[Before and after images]
--------

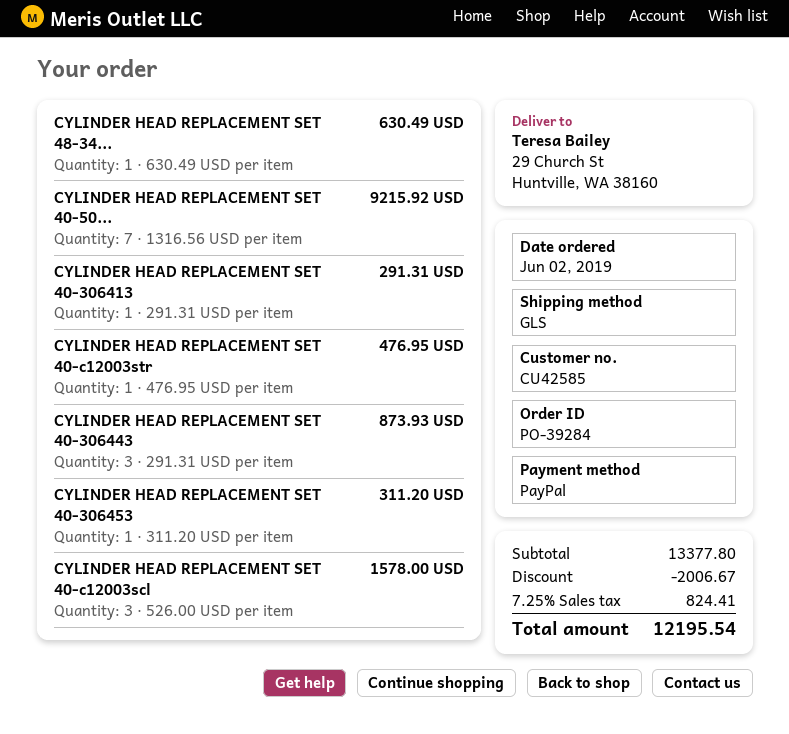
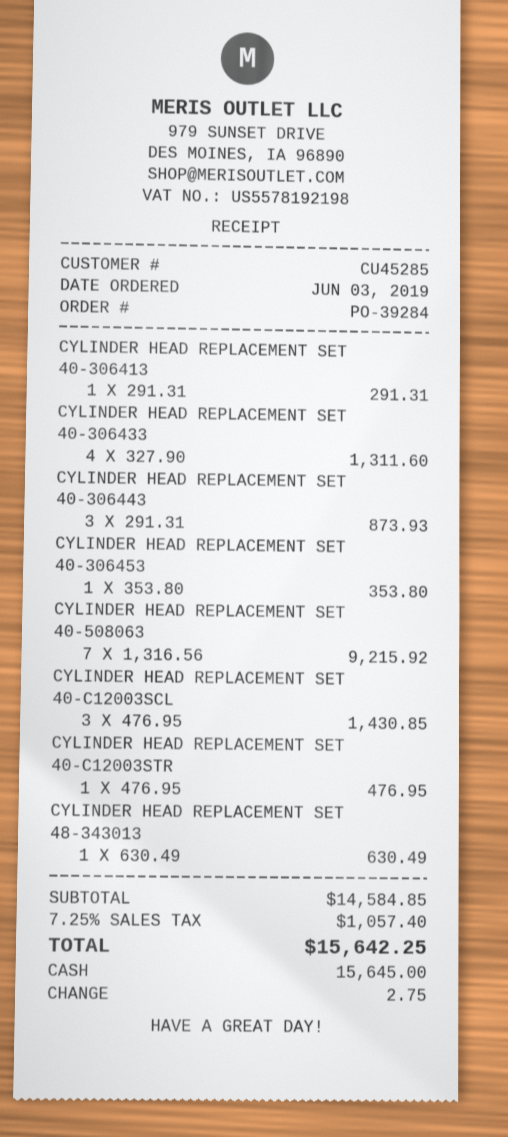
order date: 2019-06-02 -> 2019-06-03
customer number: CU42585 -> CU45285
payment method: PayPal -> cash
CYLINDER HEAD REPLACEMENT SET 40-306453: 1 x 311.20 = 311.20 -> 1 x 353.80 = 353.80
CYLINDER HEAD REPLACEMENT SET 40-c12003scl: 3 x 526.00 = 1578.00 -> 3 x 476.95 = 1430.85
CYLINDER HEAD REPLACEMENT SET 40-306433: none -> 4 x 327.90 = 1311.60
subtotal: 13377.80 -> 14584.85
discount: 2006.67 -> none
tax: 7.25% = 824.41 -> 7.25% = 1057.40
total: 12195.54 -> 15642.25

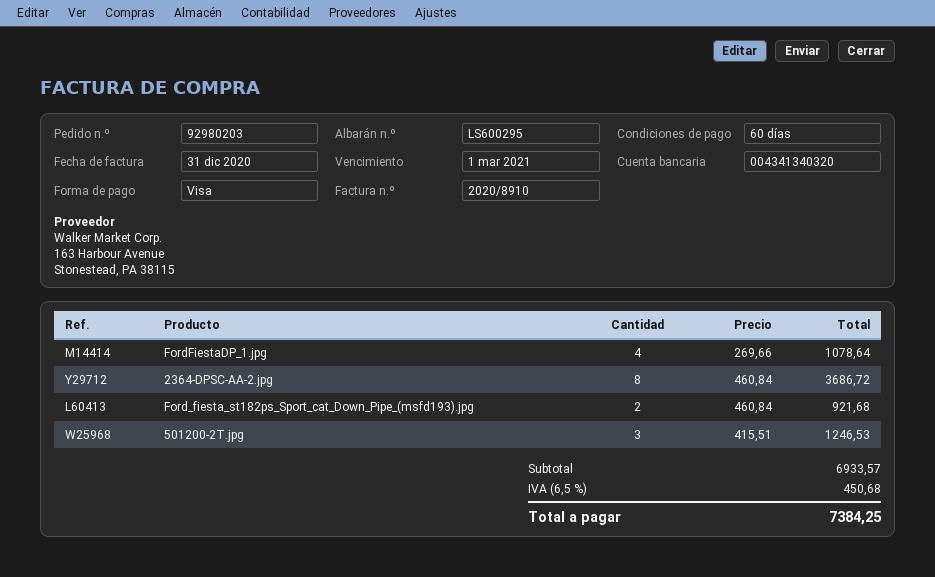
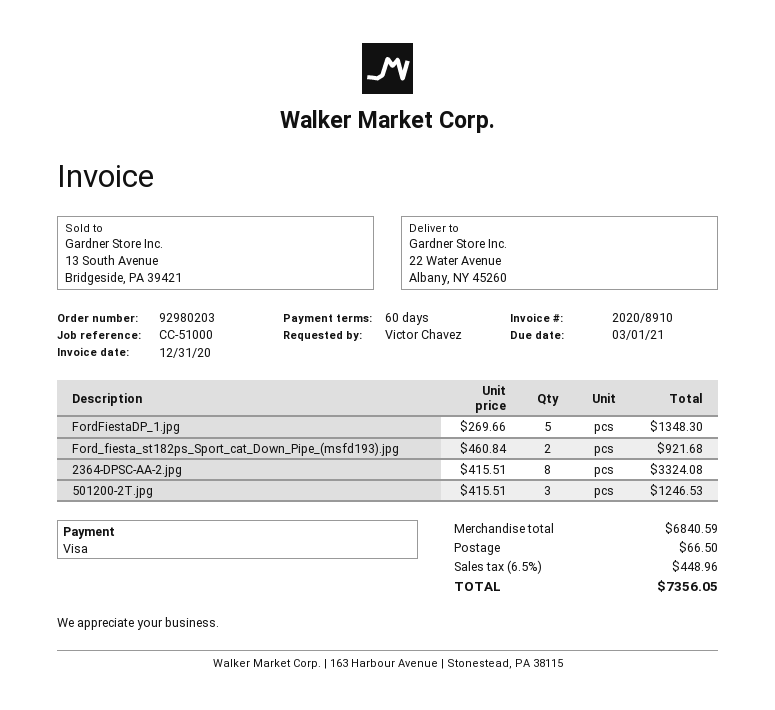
FordFiestaDP_1.jpg: 4 x 269.66 = 1078.64 -> 5 x 269.66 = 1348.30
2364-DPSC-AA-2.jpg: 8 x 460.84 = 3686.72 -> 8 x 415.51 = 3324.08
subtotal: 6933.57 -> 6840.59
shipping: none -> 66.50
tax: 6.5% = 450.68 -> 6.5% = 448.96
total: 7384.25 -> 7356.05

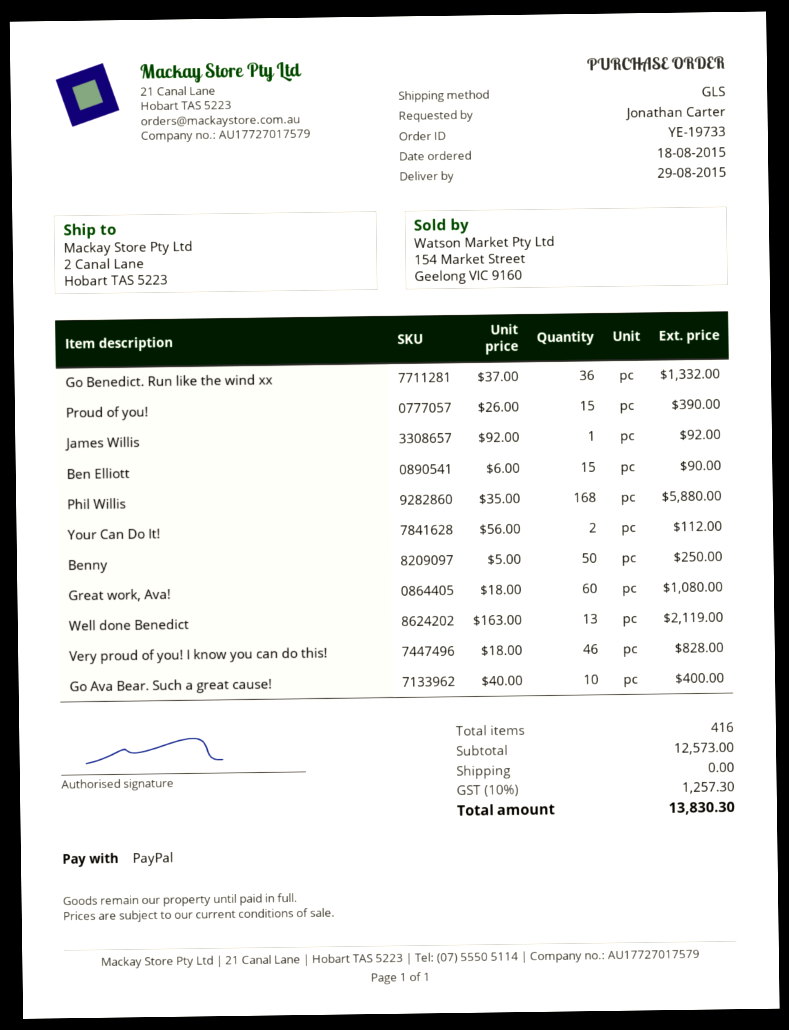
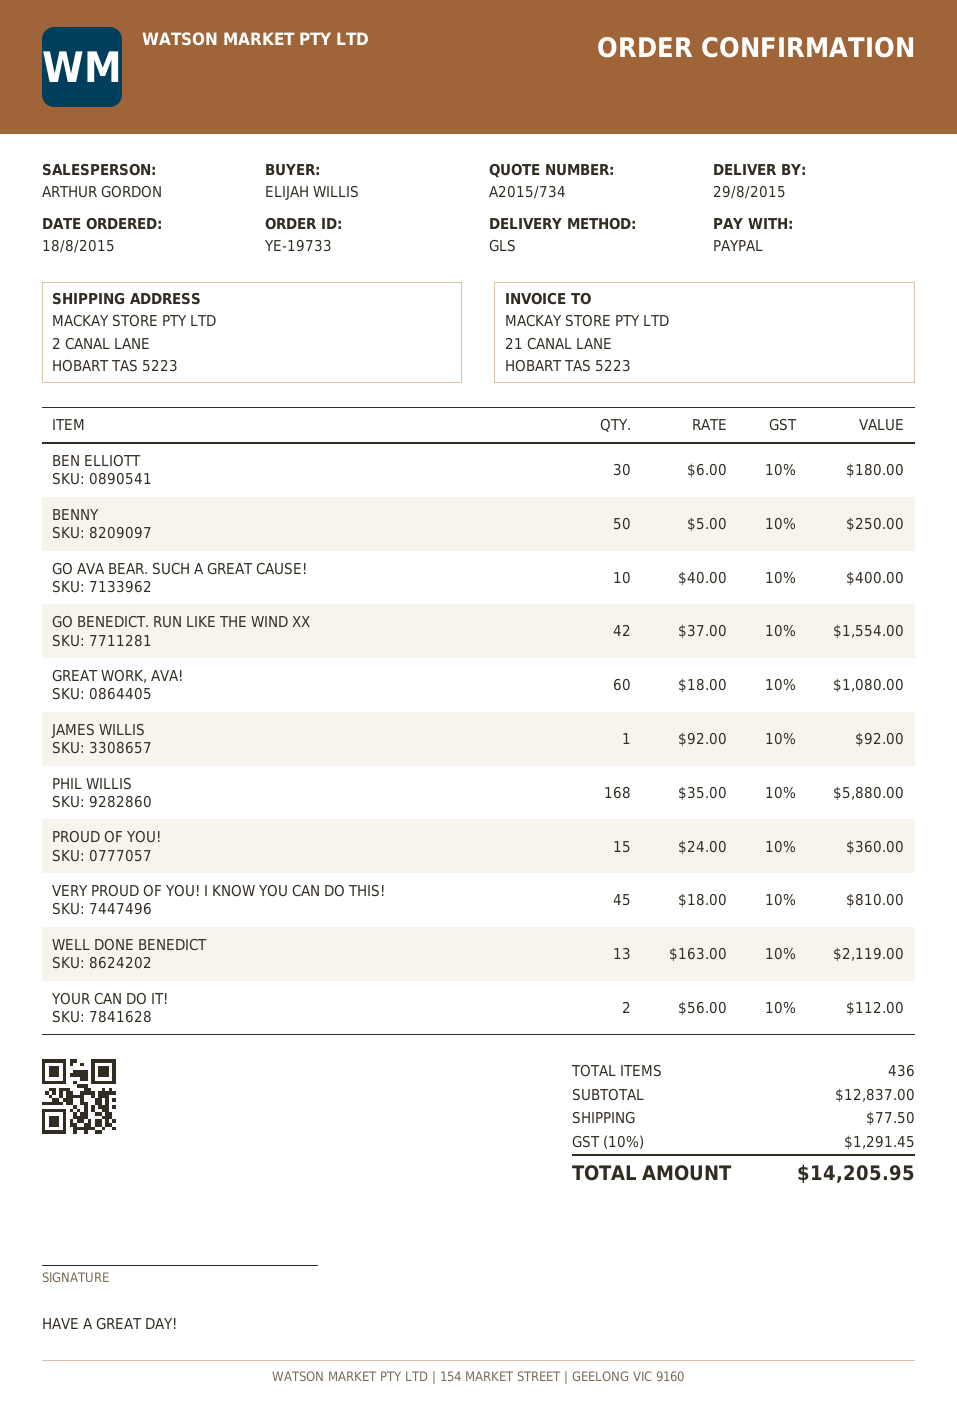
ordered by: Jonathan Carter -> ELIJAH WILLIS
Go Benedict. Run like the wind xx: 36 x 37.00 = 1332.00 -> 42 x 37.00 = 1554.00
Proud of you!: 15 x 26.00 = 390.00 -> 15 x 24.00 = 360.00
Ben Elliott: 15 x 6.00 = 90.00 -> 30 x 6.00 = 180.00
Very proud of you! I know you can do this!: 46 x 18.00 = 828.00 -> 45 x 18.00 = 810.00
total quantity: 416 -> 436
subtotal: 12573.00 -> 12837.00
shipping: 0.00 -> 77.50
tax: 10% = 1257.30 -> 10% = 1291.45
total: 13830.30 -> 14205.95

--------

■ **Exercise description**
Give the data again exactly as written, with all pictures left out.

■ **Answer to the exercise**
order date: 2019-06-02 -> 2019-06-03
customer number: CU42585 -> CU45285
payment method: PayPal -> cash
CYLINDER HEAD REPLACEMENT SET 40-306453: 1 x 311.20 = 311.20 -> 1 x 353.80 = 353.80
CYLINDER HEAD REPLACEMENT SET 40-c12003scl: 3 x 526.00 = 1578.00 -> 3 x 476.95 = 1430.85
CYLINDER HEAD REPLACEMENT SET 40-306433: none -> 4 x 327.90 = 1311.60
subtotal: 13377.80 -> 14584.85
discount: 2006.67 -> none
tax: 7.25% = 824.41 -> 7.25% = 1057.40
total: 12195.54 -> 15642.25

FordFiestaDP_1.jpg: 4 x 269.66 = 1078.64 -> 5 x 269.66 = 1348.30
2364-DPSC-AA-2.jpg: 8 x 460.84 = 3686.72 -> 8 x 415.51 = 3324.08
subtotal: 6933.57 -> 6840.59
shipping: none -> 66.50
tax: 6.5% = 450.68 -> 6.5% = 448.96
total: 7384.25 -> 7356.05

ordered by: Jonathan Carter -> ELIJAH WILLIS
Go Benedict. Run like the wind xx: 36 x 37.00 = 1332.00 -> 42 x 37.00 = 1554.00
Proud of you!: 15 x 26.00 = 390.00 -> 15 x 24.00 = 360.00
Ben Elliott: 15 x 6.00 = 90.00 -> 30 x 6.00 = 180.00
Very proud of you! I know you can do this!: 46 x 18.00 = 828.00 -> 45 x 18.00 = 810.00
total quantity: 416 -> 436
subtotal: 12573.00 -> 12837.00
shipping: 0.00 -> 77.50
tax: 10% = 1257.30 -> 10% = 1291.45
total: 13830.30 -> 14205.95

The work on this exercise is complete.